Rigaku of Japan has created Rigaku Innovative Technologies Europe, a new subsidiary for the design, development, and manufacture of X-ray optics, detectors, sources, and related products. Based in Prague, the new company will include three leading scientists from research organizations in the Czech Republic: René Hudec, Adolf Inneman, and Ladislav P??na, who will serve as a managing director. Also acting as managing director will be John McGill, president and chief operating officer of Rigaku Innovative Technologies Inc., in Auburn Hills, Mich.
Companies announced multiple additions to their mass spectrometer lineups at the 56th meeting of the American Society for Mass Spectrometry, held in Denver on June 1-5. New instruments featuring triple quadrupole or time-of-flight (TOF) mass analyzers were particularly well represented.
Agilent introduced two triple quadrupole instruments and one quadrupole TOF system. The 7000A Triple Quadrupole Gas Chromatograph/Mass Spectrometer builds on the success of Agilent’s single quadrupole MS detectors. The company’s updated triple quadrupole liquid chromatography/MS system, the 6460 model, lowers detection limits sixfold to subfemtogram levels. And the 6530 quadrupole TOF system has resolving power of 20,000 and sensitivity in the high-femtogram range.
Bruker Daltonics unveiled the maXis, a new ultra-high-resolution electrospray TOF mass spectrometer. The maXis provides resolution of 40,000–60,000 (full width, half maximum) over a broad mass range, as well as mass accuracy of 600–800 ppb at acquisition speeds as fast as 20 spectra per second. In addition, Bruker announced enhancements to its micrOTOF II mass spectrometer that allow users to perform LC/MS and GC/MS analyses on the same instrument.
Thermo Fisher debuted a new triple quadrupole LC/MS and a new benchtop version of its LTQ Orbitrap instrument. The TSQ Vantage triple quadrupole instrument improves signal-to-noise ratios as much as 10-fold compared with its predecessor. The instrument features a new ion optic system for efficient ion transfer. The new benchtop instrument, Exactive, incorporates Orbitrap technology in an instrument designed for routine compound screening and identification applications.

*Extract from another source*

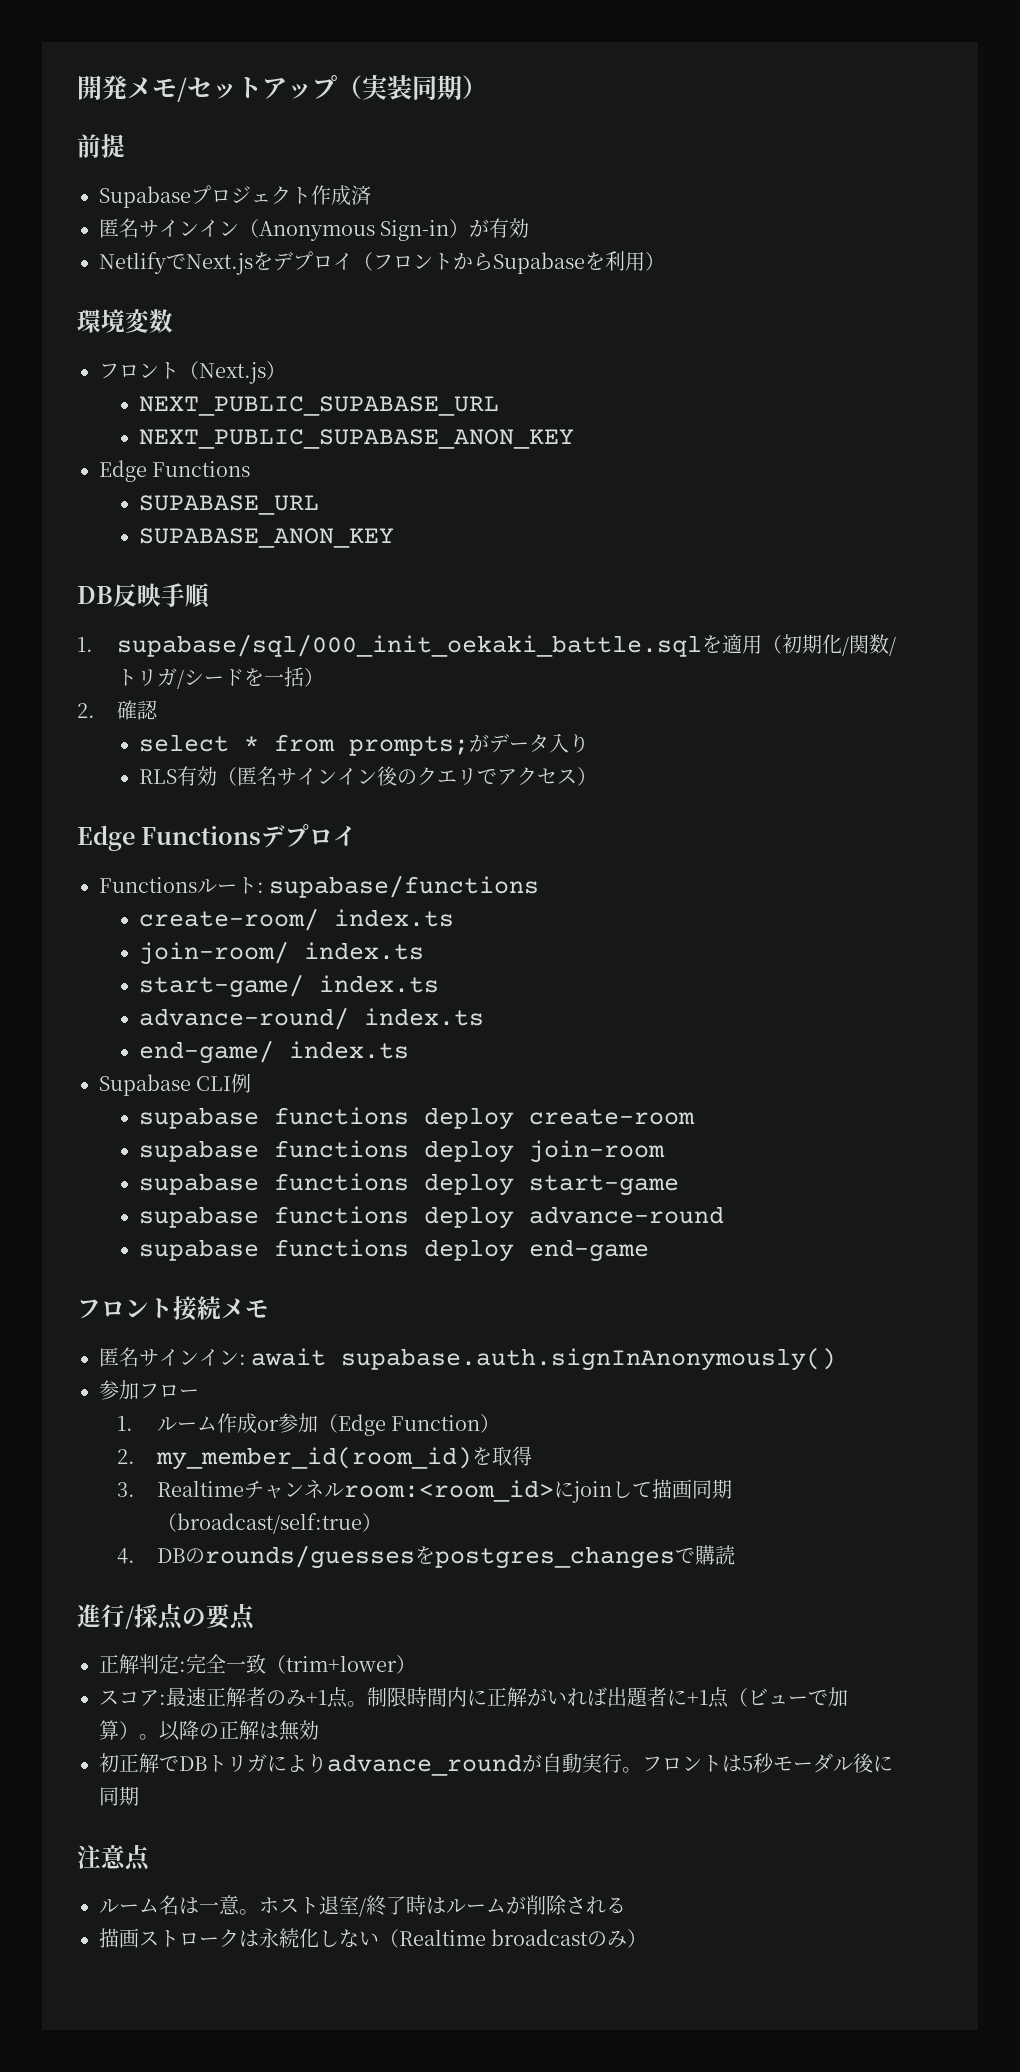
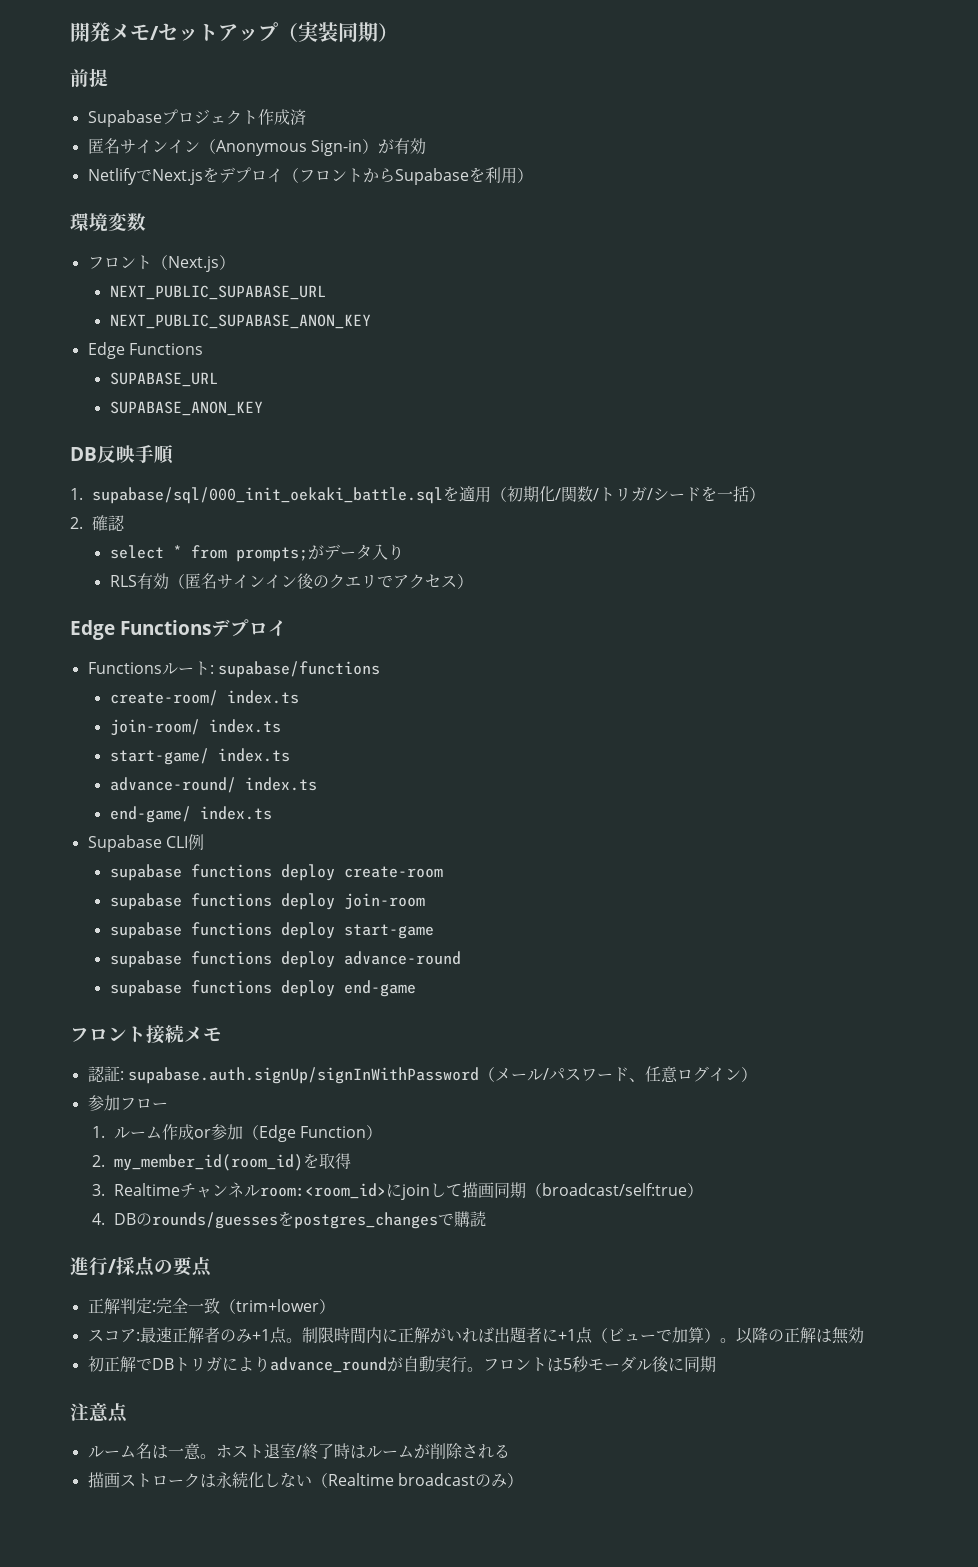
- 匿名サインイン: await supabase.auth.signInAnonymously()
+ 認証: supabase.auth.signUp/signInWithPassword（メール/パスワード、任意ログイン）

Waters introduced a new tandem quadrupole mass spectrometer, the Xevo TQ MS. The Xevo instrument’s ScanWave collision cell incorporates traveling wave ion mobility technology to accumulate ions and separate them according to their mass-to-charge ratios. Synchronizing the release of the ions with the scanning of the second quadrupole improves full-scan spectra. In addition, Waters previewed its Trizaic UPLC system, which features sub-2-µm separation column chemistries in a chip format.